The answer should be one number only, namely how many lines of the records hold the word "date".
(DATA FOR THE TASK begins)
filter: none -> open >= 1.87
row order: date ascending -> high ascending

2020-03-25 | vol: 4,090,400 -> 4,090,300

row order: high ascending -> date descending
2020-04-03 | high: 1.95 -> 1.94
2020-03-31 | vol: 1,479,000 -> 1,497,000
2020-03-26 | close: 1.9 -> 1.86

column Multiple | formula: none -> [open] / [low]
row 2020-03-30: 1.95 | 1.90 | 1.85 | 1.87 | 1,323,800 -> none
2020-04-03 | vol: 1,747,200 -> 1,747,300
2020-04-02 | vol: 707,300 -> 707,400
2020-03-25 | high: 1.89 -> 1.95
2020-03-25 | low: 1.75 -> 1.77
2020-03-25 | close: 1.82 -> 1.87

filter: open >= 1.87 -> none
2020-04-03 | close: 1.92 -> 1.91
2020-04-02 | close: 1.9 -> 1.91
(DATA FOR THE TASK ends)
(DATA FOR THE TASK begins)
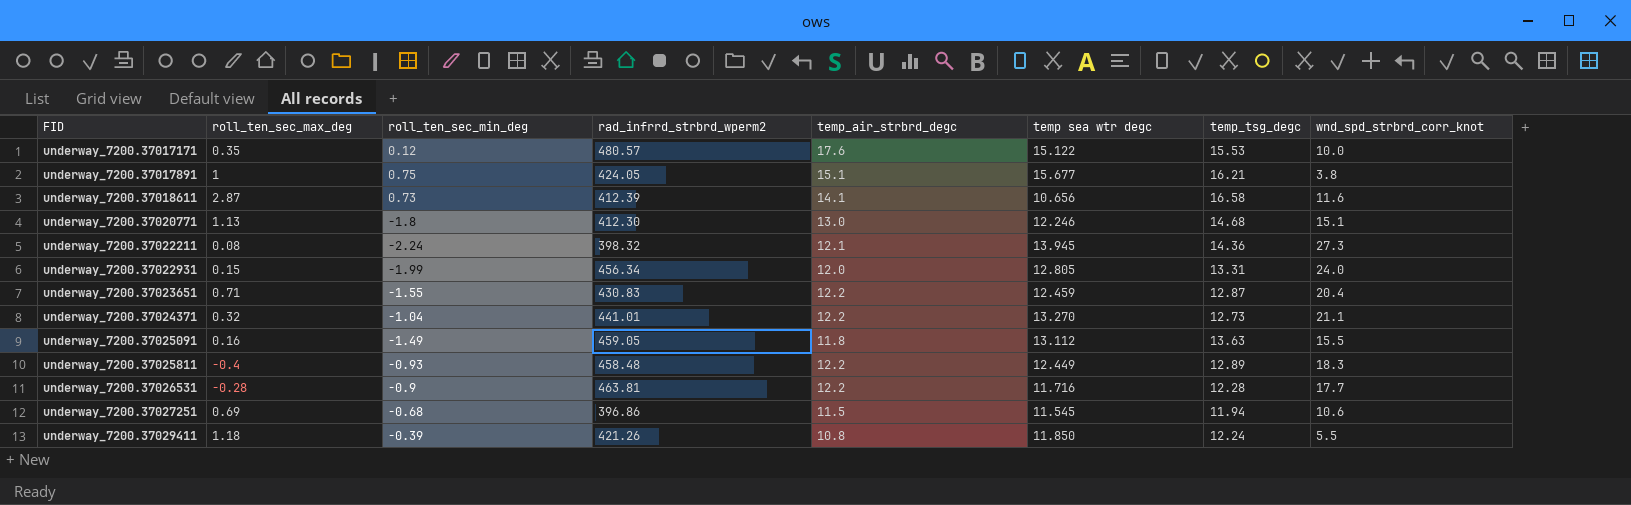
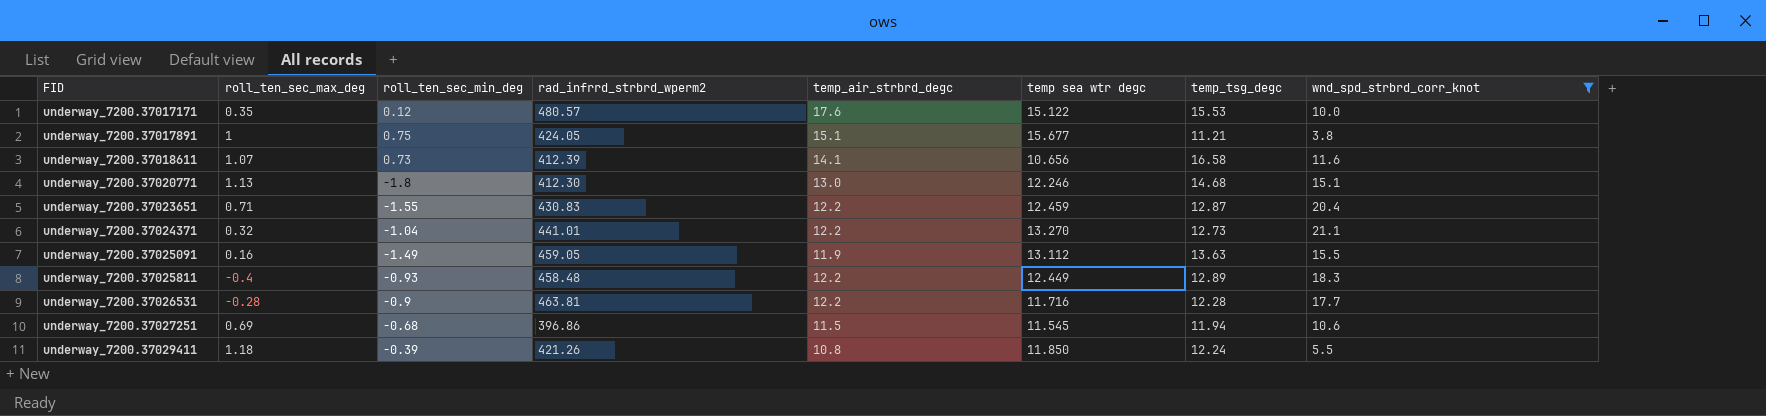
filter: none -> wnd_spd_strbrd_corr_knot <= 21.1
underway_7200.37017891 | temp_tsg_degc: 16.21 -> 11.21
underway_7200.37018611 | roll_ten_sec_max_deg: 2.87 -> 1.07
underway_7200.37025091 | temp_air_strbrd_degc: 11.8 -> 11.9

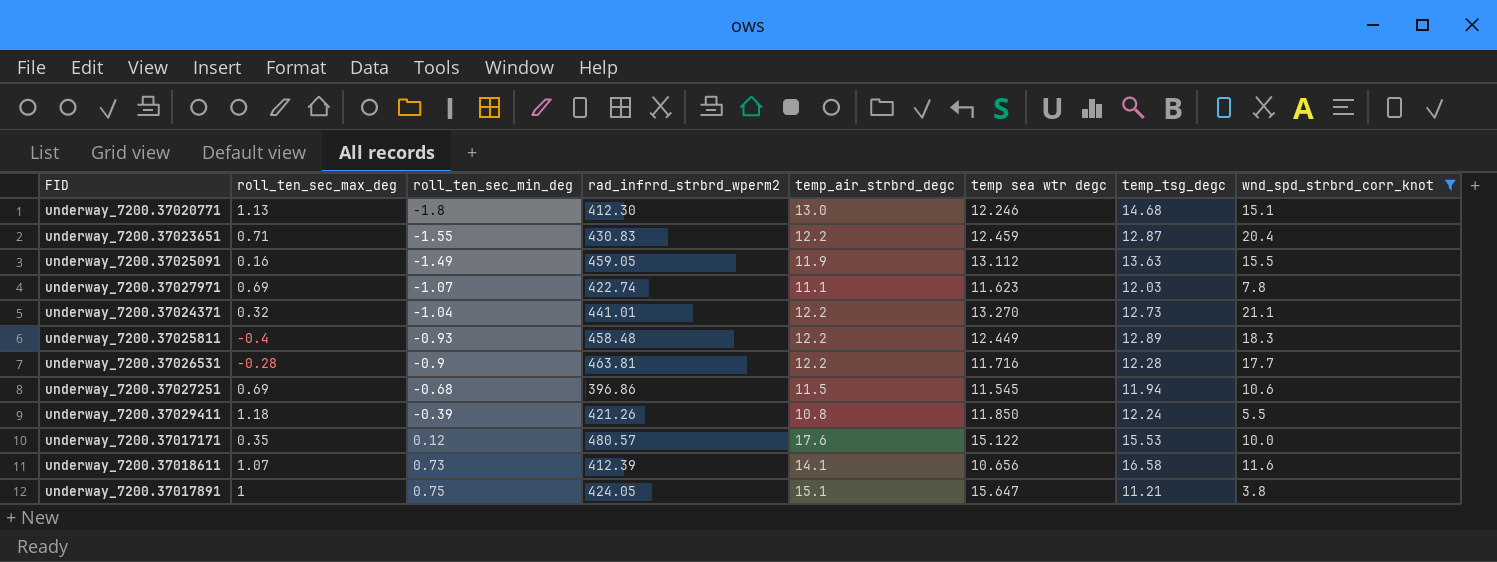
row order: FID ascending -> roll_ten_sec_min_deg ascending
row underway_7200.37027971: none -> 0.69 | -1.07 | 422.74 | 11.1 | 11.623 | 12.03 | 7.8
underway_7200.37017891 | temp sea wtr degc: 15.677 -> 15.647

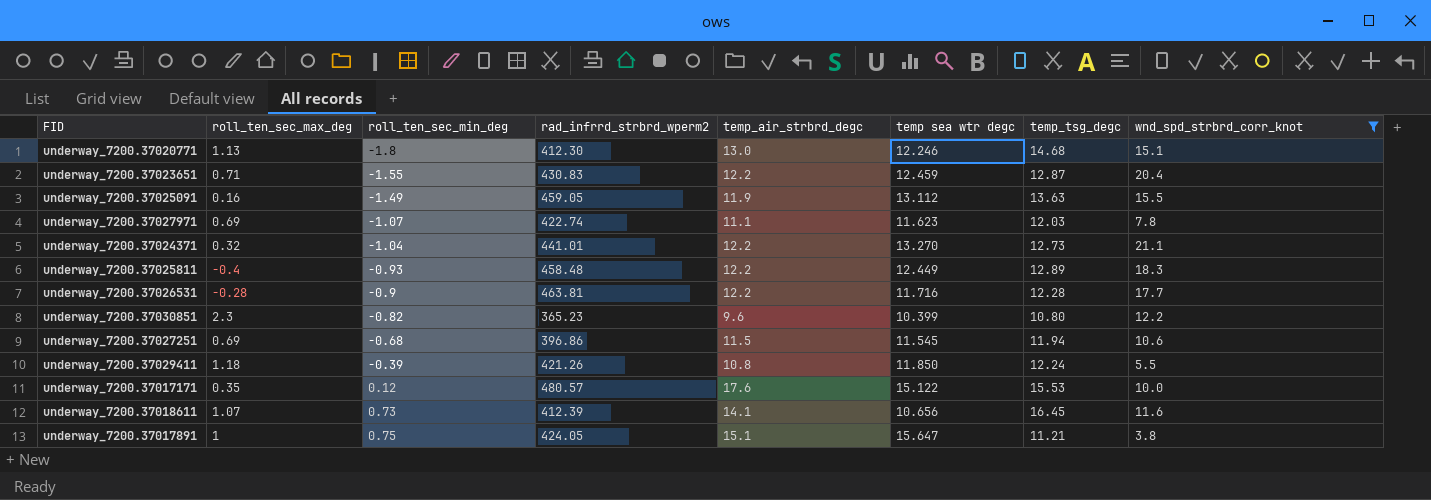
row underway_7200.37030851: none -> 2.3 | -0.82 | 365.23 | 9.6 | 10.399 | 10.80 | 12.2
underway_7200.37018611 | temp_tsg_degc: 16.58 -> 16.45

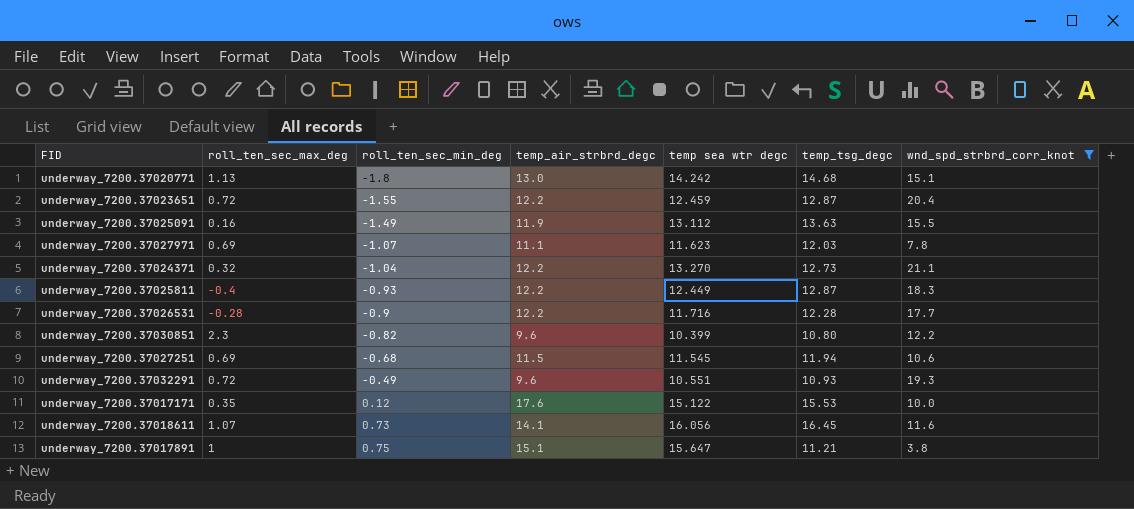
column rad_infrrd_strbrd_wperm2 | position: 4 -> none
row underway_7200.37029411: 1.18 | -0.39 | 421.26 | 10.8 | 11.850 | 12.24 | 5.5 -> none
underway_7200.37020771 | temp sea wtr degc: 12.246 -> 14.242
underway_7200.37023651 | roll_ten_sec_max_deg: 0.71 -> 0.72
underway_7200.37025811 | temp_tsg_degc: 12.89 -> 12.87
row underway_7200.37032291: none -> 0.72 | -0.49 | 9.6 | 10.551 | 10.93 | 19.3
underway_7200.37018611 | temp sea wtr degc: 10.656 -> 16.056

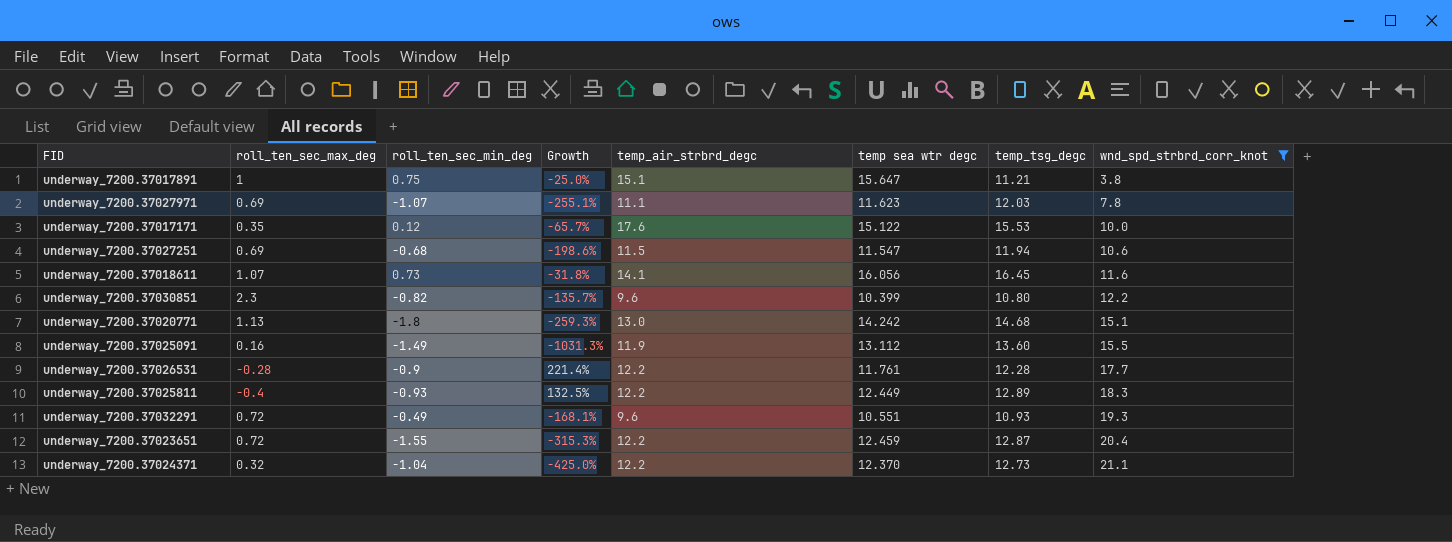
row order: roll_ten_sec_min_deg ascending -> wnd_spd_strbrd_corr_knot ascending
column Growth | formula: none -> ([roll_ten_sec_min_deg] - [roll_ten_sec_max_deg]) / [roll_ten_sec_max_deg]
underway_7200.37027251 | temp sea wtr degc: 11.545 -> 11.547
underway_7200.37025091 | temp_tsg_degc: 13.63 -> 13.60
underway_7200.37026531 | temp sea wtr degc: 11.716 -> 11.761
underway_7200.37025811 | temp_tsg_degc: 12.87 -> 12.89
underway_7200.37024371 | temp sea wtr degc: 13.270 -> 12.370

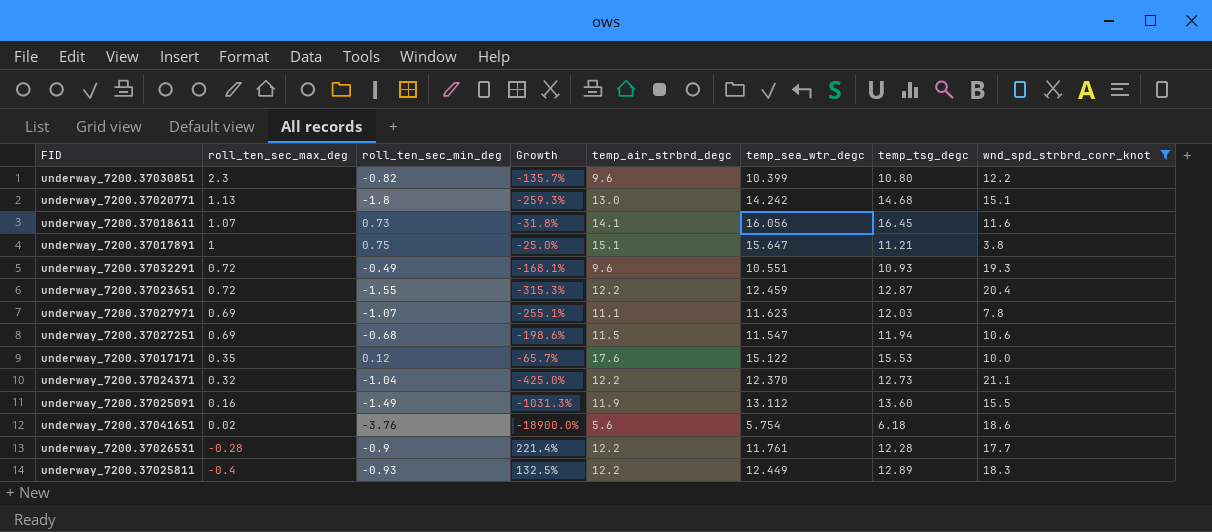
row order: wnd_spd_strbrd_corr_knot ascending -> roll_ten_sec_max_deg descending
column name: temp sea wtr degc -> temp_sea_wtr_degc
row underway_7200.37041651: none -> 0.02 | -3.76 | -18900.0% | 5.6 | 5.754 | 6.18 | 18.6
(DATA FOR THE TASK ends)
_SOLUTION FOR THIS EXERCISE_
2